The Yellow Suburban
When I first saw James’s home, I was stupefied.
It was my first summer in Coldfoot and someone—I forget who—showed me the yellow Chevy Suburban that James lived out of.
It was a relic from the 80’s. Its banana-yellow body, over the years, matured into a venerable manilla. It was well-kept and in good shape. It must have been loved, I thought. Strangest of all was the small stove pipe that poked through the roof near the front passenger seat that connected to a wood stove inside.
James lived in the Suburban for 6 years in the arctic, winters included.
I remember looking at the vehicle with a sort of starry-eyed gaze, the same innocent ogling I might have given to my first Santa Clause at the mall or giraffe at the zoo. The idea of living out of a vehicle—in the arctic, mind you—was so foreign to me, so freakish and fanciful, that I couldn’t help but stare in a state of childlike wonder.
It was so strange, so implausible, so….. badass.

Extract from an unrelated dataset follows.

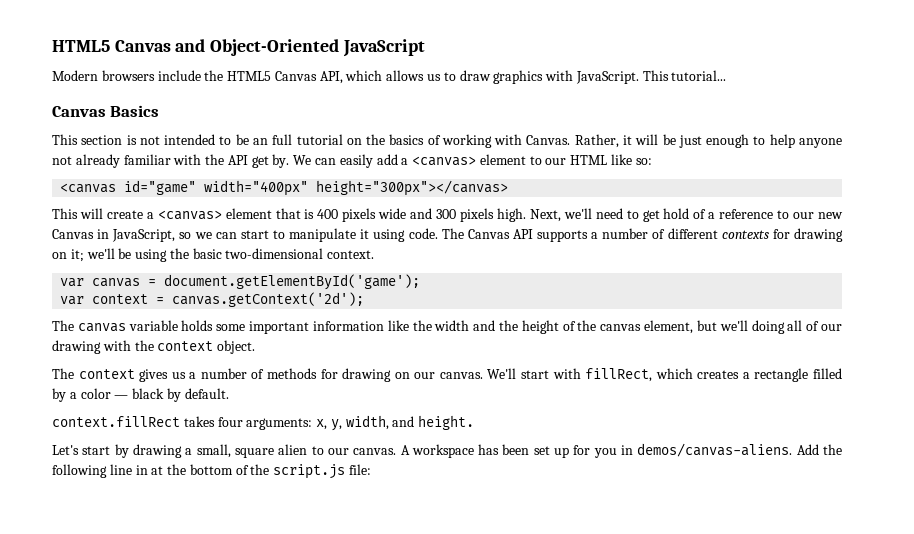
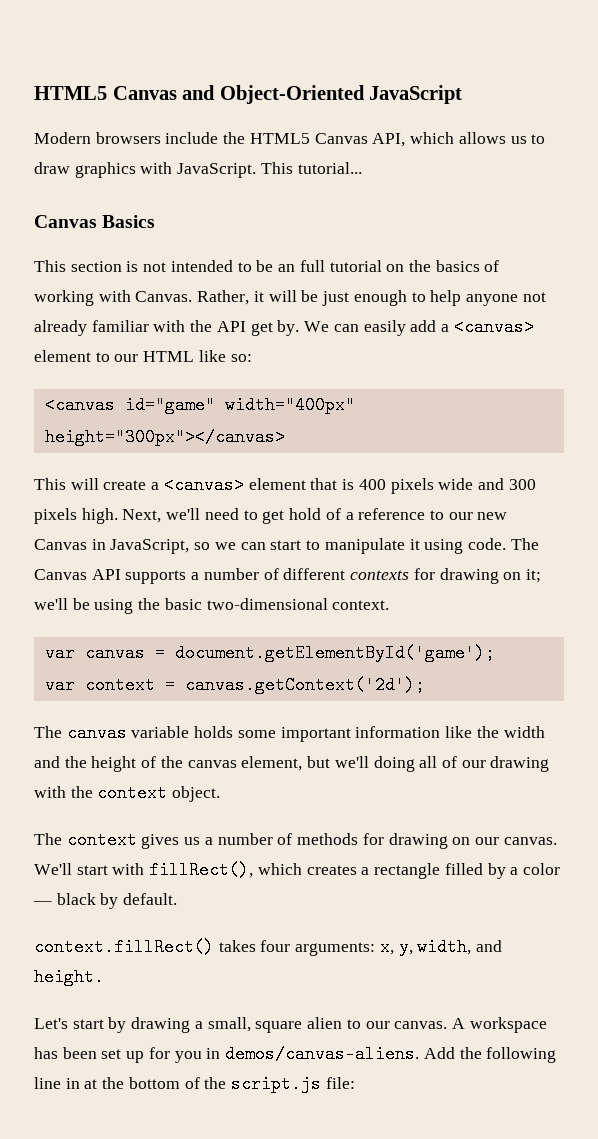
- We'll start with fillRect, which creates a rectangle filled by a color — black by default.
+ We'll start with fillRect(), which creates a rectangle filled by a color — black by default.
- context.fillRect takes four arguments: x, y, width, and height.
+ context.fillRect() takes four arguments: x, y, width, and height.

For me, James’s Suburban was a mockery to conformity, a flat-out fuck-you to conventionality. I didn’t know James but I imagined that he was some wizened old recluse who, dissatisfied with civilization, set off for the arctic where he could be lord, monarch, and ruler of his own tiny, upholstered dominion.
James didn’t need civilization. He didn’t need its homes, its comforts, its heat. No, he was far too creative and free-spirited to live according to stodgy customs and irrational convictions. He figured he could just bore a hole through the top of his car’s roof, jam a stove pipe through and—most radically—seek a happiness that befit the idiosyncrasies of his character, all the while gleefully reveling in his defiance of society’s silly conventions. That’s how I imagined it, at least.
Needless to say, the Suburban blew my mind.
I met James a year or so later when I was asked to varnish some newly installed doors with him. He was in his 70s with a straggly mountain goat beard that spiraled downwards in frenzied curls. Despite his many years and gaunt physique, he had a spry gait and the youthful vigor of a 30-year-old. It was hard to keep up with him.
He had a reputation for his solitary, though amiable, nature and his eccentric diet, which—according to rumor—consisted solely of vitamins and bizarre organic substitutes.
He told me about the virtues of labor. He said that he’s going to be working well into his 90s and that hard physical labor has kept him healthy. He said he doesn’t need half the money he makes, but works just to work. Several times, without provocation, he enunciated how happy he was up here and how much he loved life.
When I asked him how living in the village of Wiseman was—a brief vacation from his Suburban—he quipped, “I only did that for a year,” to which he added somewhat scornfully, “Too many people.”
“But there are only thirteen people in Wiseman,” I pointed out.
“No, there was more like 20,” he said, correcting me.
When I asked if his family back home thought he was eccentric, he barked back, though without hostility:
“I am an eccentric. Me and that Ted Kaczynski—the Unabomber—we got a lot in common. I can see why he’d want to move out in the woods like that. In fact, he had a lot more room out there in that cabin than I did in my Suburban. The only difference between he and I was: he was nuts!”
Most people might call James nuts, too, but I took what he said as sagely advice. Nuts or not, clearly this was someone who had the audacity, the confidence, and the fortitude to stand fast amidst the tidal waves of convention so he could erect his own version of life in its wake.
Word has it that James no longer lives in the Suburban and has settled into a small cabin in Coldfoot. On a recent visit to the town, I gladly noted that the Suburban, though uninhabited, is still where it’s always been.
In lieu of ever having the pleasure of a personal tour, I conducted an unwarranted inspection on my own. Upon seeing it this time around, James and his home-on-wheels didn’t seem nearly as radical as they did to me several years ago, which probably has something to do with the fact that I now live in a vehicle, myself.
But I realized that without having such an extreme example as James, I may never have had the wherewithal to conduct radical experiments of my own. And for that inspiration, I am thankful and am reminded of how one man’s reality can be another’s revelation.